[Extracted material]

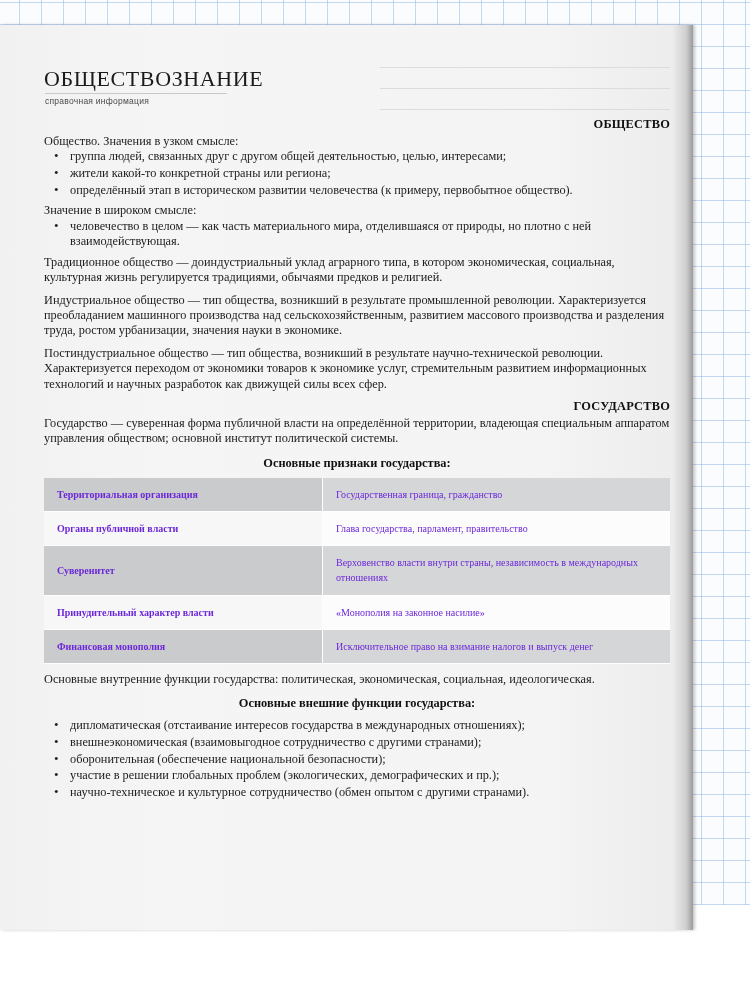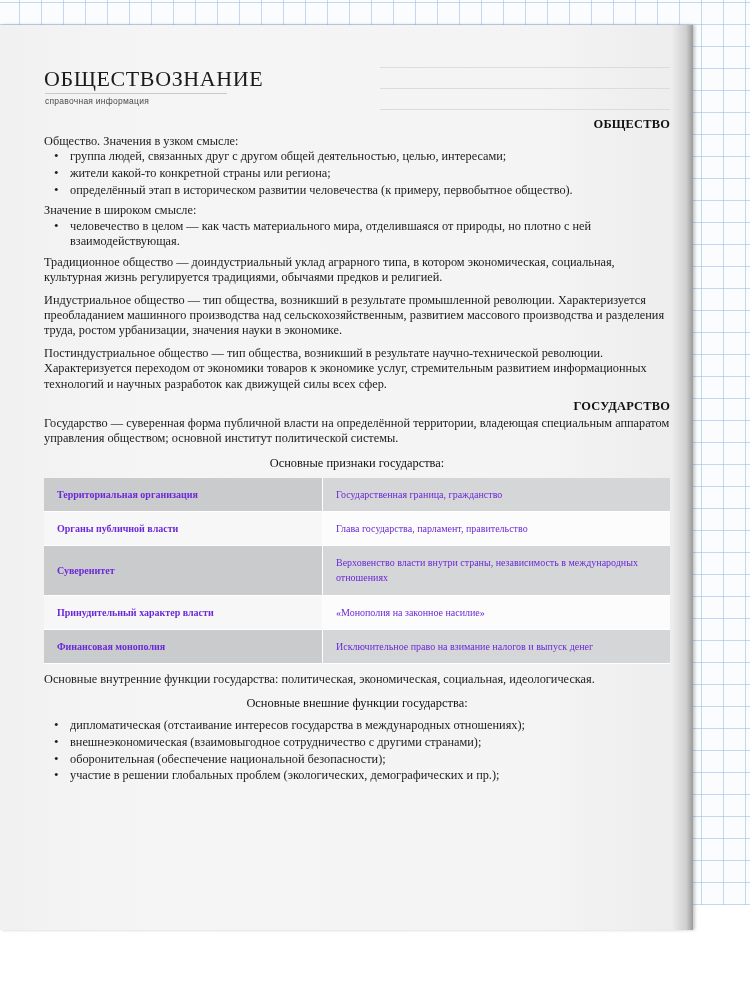--- a/index.html
+++ b/index.html
@@ -102,21 +102,21 @@
   .section-head {
     text-align: right;
     font-weight: bold;
     font-size: 12.4px;
     color: #111;
     margin: 0 0 2px 0;
     letter-spacing: .2px;
   }
   .sub-head {
     text-align: center;
-    font-weight: normal;
+    font-weight: bold;
     font-size: 12.4px;
     color: #111;
     margin: 9px 0 7px 0;
   }
   p.body {
     margin: 0 0 0 0;
     font-size: 12.3px;
     line-height: 15.4px;
     color: #1c1c1c;
     text-align: left;
@@ -278,16 +278,19 @@
       </li>
       <li>
         <span>внешнеэкономическая (взаимовыгодное сотрудничество с другими странами);</span>
       </li>
       <li>
         <span>оборонительная (обеспечение национальной безопасности);</span>
       </li>
       <li>
         <span>участие в решении глобальных проблем (экологических, демографических и пр.);</span>
       </li>
+      <li>
+        <span>научно-техническое и культурное сотрудничество (обмен опытом с другими странами).</span>
+      </li>
     </ul>
 
   </div>
 </div>
 
 </body></html>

[/Extracted material]

#### [Your objective]
Only the lines above that hold "weight" are wanted. Show every one of them.

#### [Written response]
     font-weight: bold;
-    font-weight: normal;
+    font-weight: bold;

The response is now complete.